Tympanic effusion

Seromucotympanum, middle ear effusion

Tympanic effusion is one of the most common diseases in childhood. But adults can also develop fluid in the ear. A tympanic effusion usually develops as a result of a ventilation disorder in the middle ear. The cause is a narrowed eustachian tube, for example due to a chronic middle ear infection. A tympanic effusion is rarely painful, but it can affect hearing. Most of the time, the fluid in the ear disappears by itself.

Overview: What is a tympanic effusion?

A tympanic effusion is a collection of non-purulent fluid in the middle ear, more specifically behind the eardrum. A thin-bodied tympanic effusion is technically called a serotympanum, while a thick-bodied tympanic effusion is technically called a mucotympanum. Because mixed forms are common and the nature of the fluid in the ear is difficult to assess, experts also commonly refer to tympanic effusion as seromucotympanum.

Tympanic effusion – frequency and duration

A tympanic effusion is most common in childhood. Overall, about 80 percent of all children develop a tympanic effusion at least once by the age of six. There are several reasons for this. First, infants have a short and rather horizontal eustachian tube. In addition, the opening in the nose and eustachian tube is still narrow in the child. As a result, children’s ears are generally less well ventilated and the eustachian tube can become blocked more easily.

A tympanic effusion may occur suddenly and be short-lived, recur at intervals, or be chronic. In most cases, the fluid in the ear recedes within several months.

Tympanic effusion: causes

The cause of a tympanic effusion is a narrowed or blocked eustachian tube. A blocked eustachian tube leads to a ventilation disorder in the middle ear, which in turn causes negative pressure in the middle ear. Due to the negative pressure in the middle ear, a secretion is secreted that cannot flow out because of the blocked eustachian tube. With prolonged negative pressure, the mucosa in the middle ear transforms to form more and more mucus. In addition, cilia are lost during mucosal remodeling, which further complicates the removal of fluid in the ear.

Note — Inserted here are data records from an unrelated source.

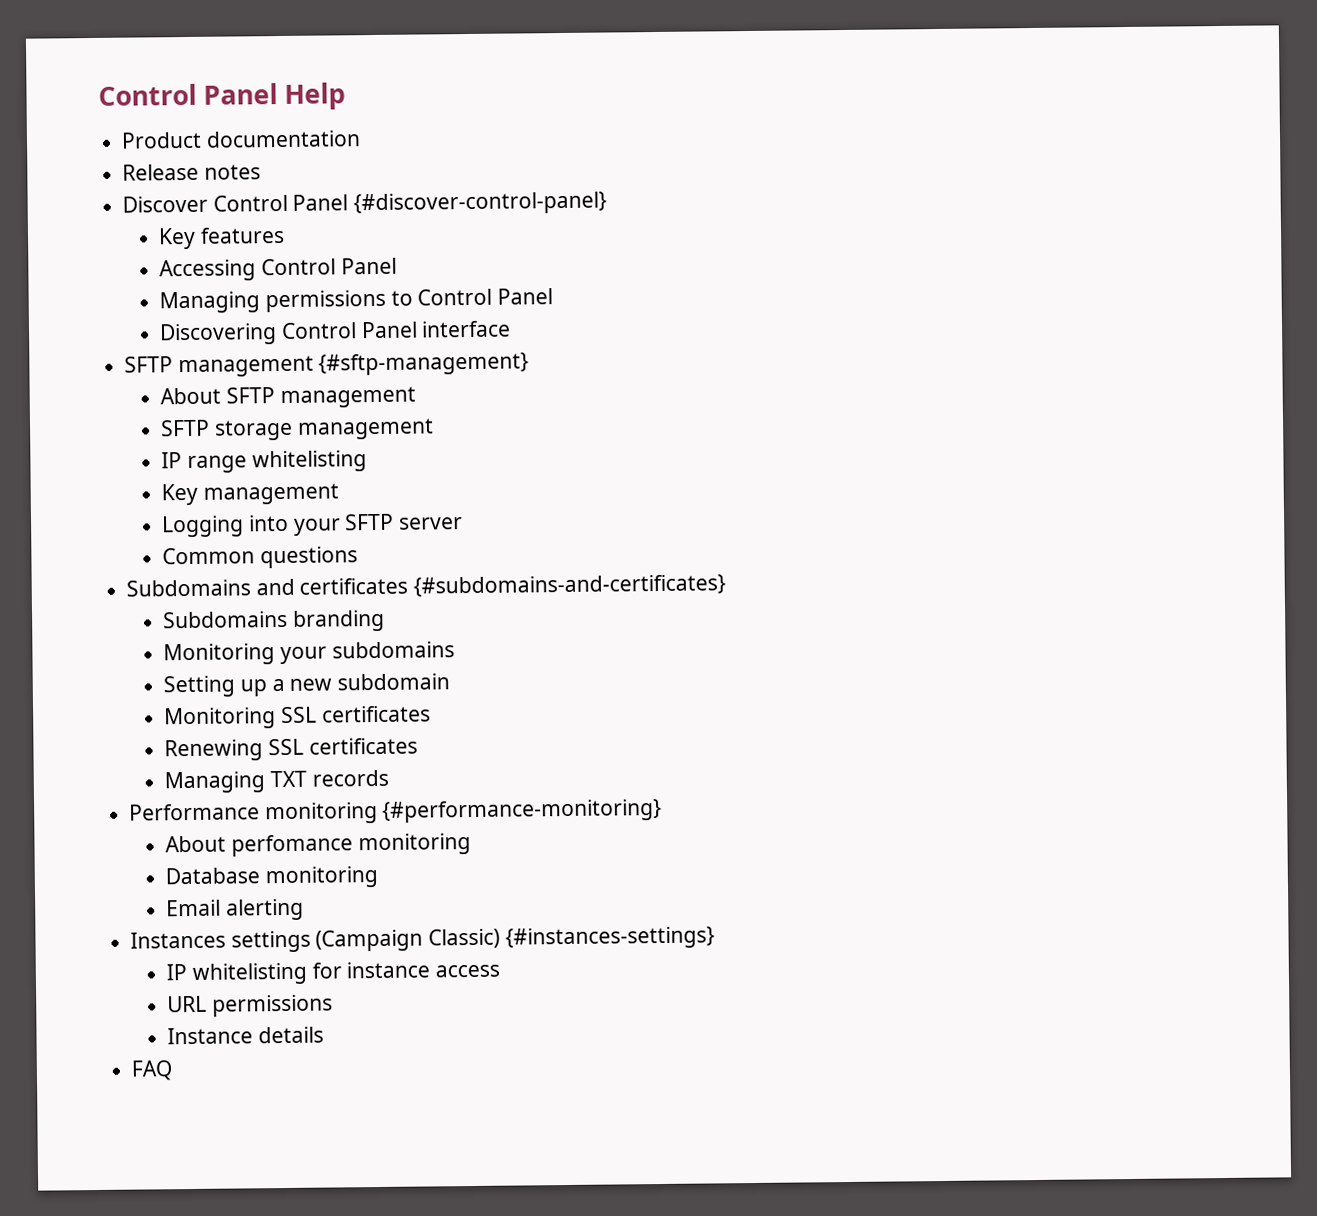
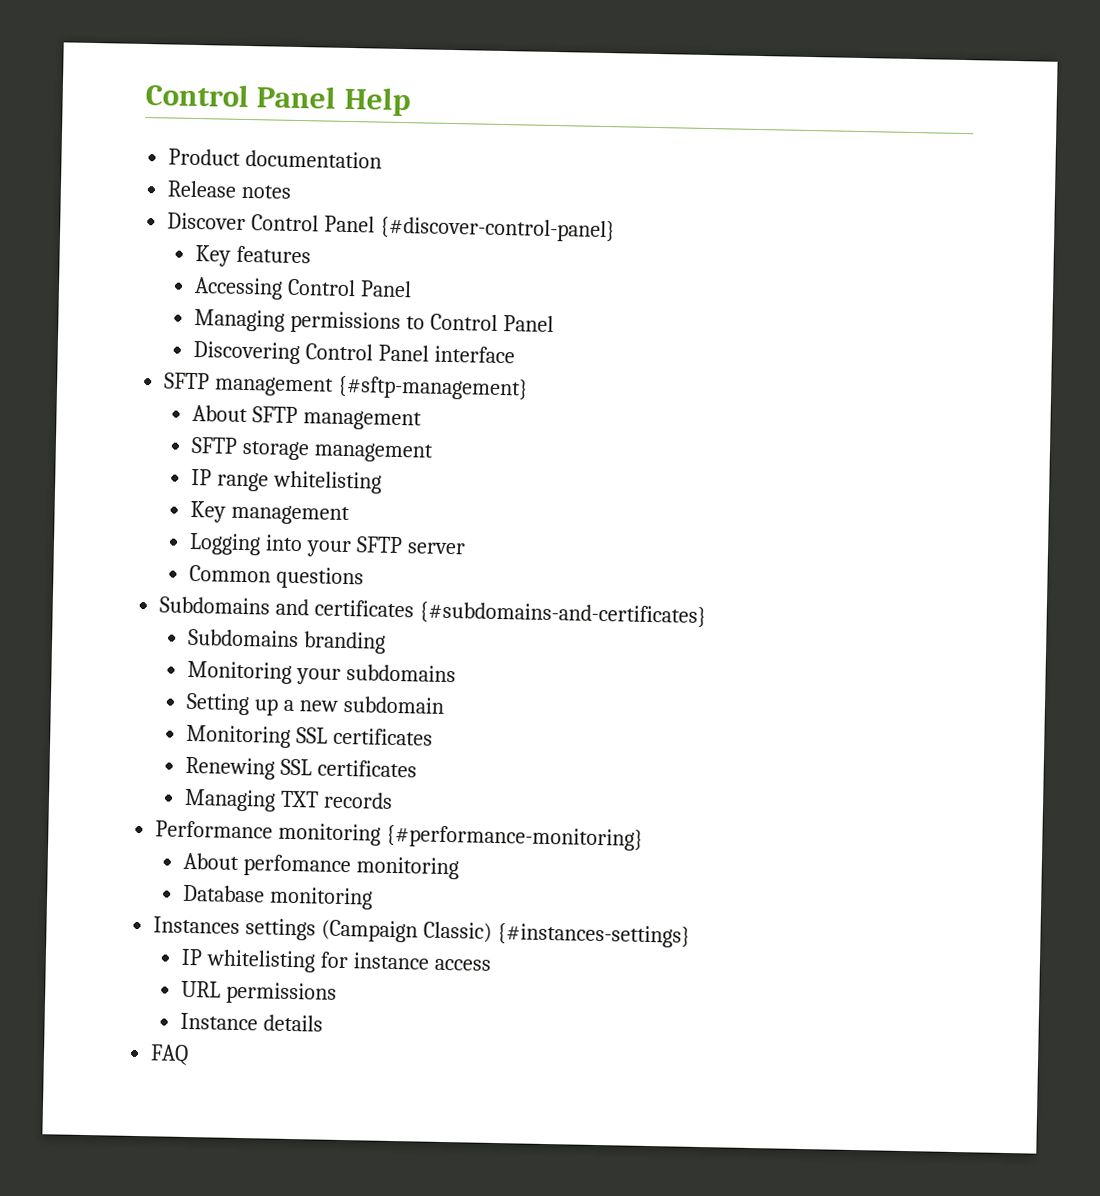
- Email alerting

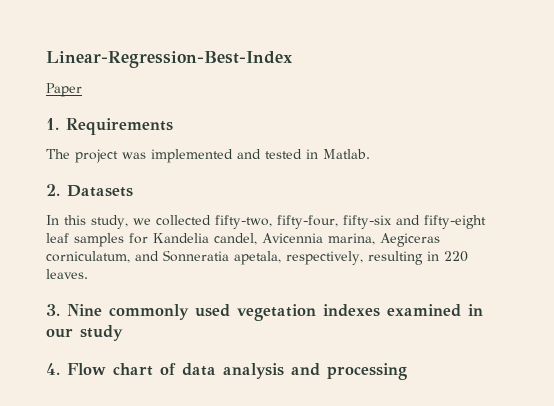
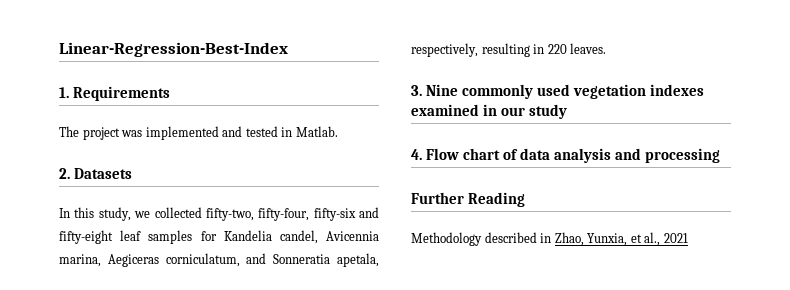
- Paper
+ Further Reading
+ Methodology described in Zhao, Yunxia, et al., 2021

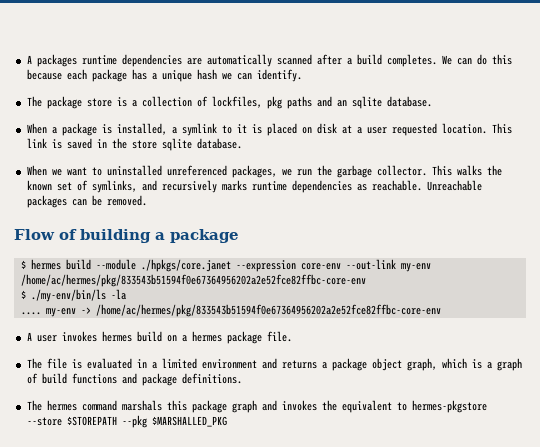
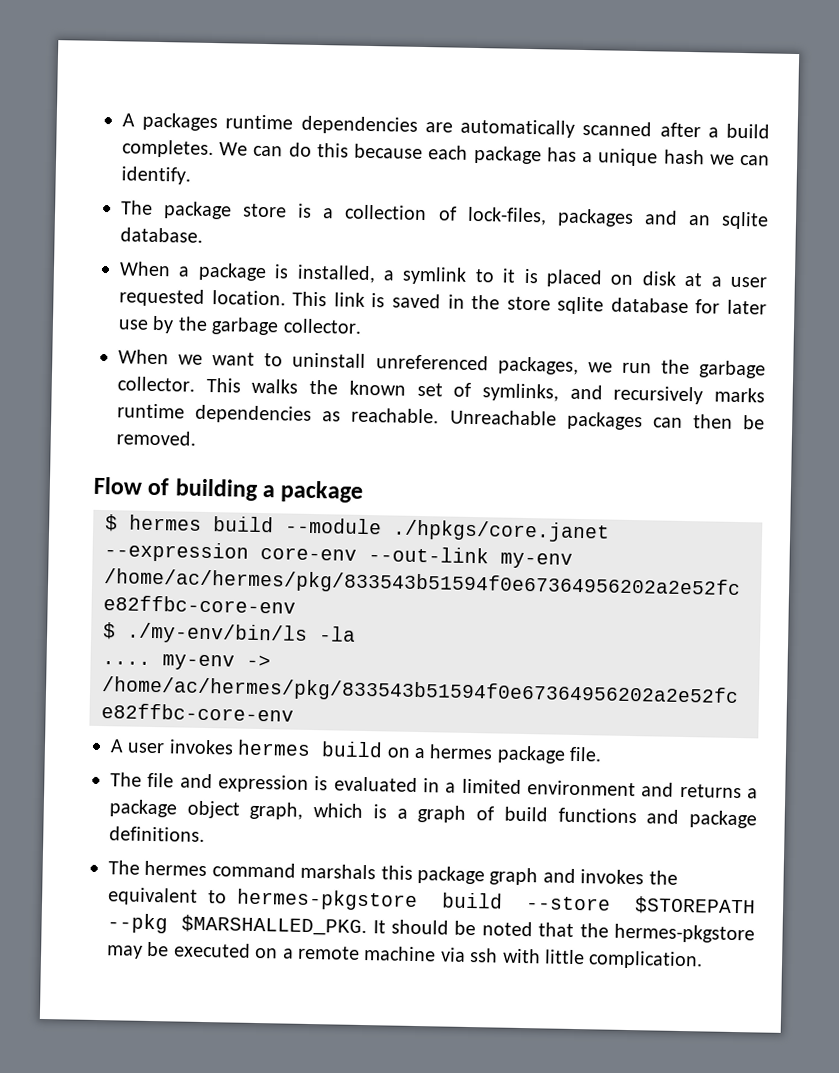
- The package store is a collection of lockfiles, pkg paths and an sqlite database.
+ The package store is a collection of lock-files, packages and an sqlite database.
- This link is saved in the store sqlite database.
+ This link is saved in the store sqlite database for later use by the garbage collector.
- When we want to uninstalled unreferenced packages, we run the garbage collector.
+ When we want to uninstall unreferenced packages, we run the garbage collector.
- Unreachable packages can be removed.
+ Unreachable packages can then be removed.
- The file is evaluated in a limited environment and returns a package object graph, which is a graph of build functions and package definitions.
+ The file and expression is evaluated in a limited environment and returns a package object graph, which is a graph of build functions and package definitions.
- The hermes command marshals this package graph and invokes the equivalent to hermes-pkgstore --store $STOREPATH --pkg $MARSHALLED_PKG
+ The hermes command marshals this package graph and invokes the equivalent to hermes-pkgstore build --store $STOREPATH --pkg $MARSHALLED_PKG. It should be noted that the hermes-pkgstore may be executed on a remote machine via ssh with little complication.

There are many reasons for a narrowed or even blocked eustachian tube. Possible causes include:

  • Upper respiratory tract infection (e.g., common cold)
  • Otitis media
  • Allergies
  • enlarged pharyngeal tonsil
  • Nasal polyps
  • crooked nasal septum
  • short, rather horizontal eustachian tube
  • enlarged palatine tonsils
  • Deformities in the craniofacial region (such as cleft lip and palate)

Symptoms: Tympanic effusion leads to hearing loss

Since a tympanic effusion is basically not an inflammation but an accumulation of fluid in the ear, a tympanic effusion usually leads to reduced hearing – especially in children. Earache rarely occurs.

Other typical symptoms are:

  • Feeling of pressure or cotton in the ear
  • Dizziness
  • Ear noise

If the effusion in the ear persists for a longer period of time, the hearing loss in babies and young children can lead to impairments in speech and hearing development. Balance problems, behavioral problems and a drop in academic performance are also possible.

Tympanic effusion: diagnosis with us

For diagnosis, we will first carefully examine the ear with a microscope. In doing so, we can sometimes already see if a clear or yellowish fluid has collected behind the eardrum. A bulge in the eardrum (due to negative pressure) can sometimes also be detected with the aid of a microscope. If the result of the ear examination is unclear, a hearing test and tympanogram can help. In the case of a tympanic effusion, a sometimes considerable hearing loss and a lack of mobility of the eardrum are shown in the tympanogram.

To get to the bottom of the cause of the tympanic effusion, further investigations may be necessary. For example:

  • Examination of the oral cavity and pharynx and a nasal endoscopy
  • Allergy testing for signs of allergy
  • Computed tomography for evaluation of the paranasal sinuses
  • Endoscopic examination of the nasopharynx to exclude a tumor

In some cases, imaging techniques such as computed tomography (CT) or magnetic resonance imaging (MRI ) may also be used.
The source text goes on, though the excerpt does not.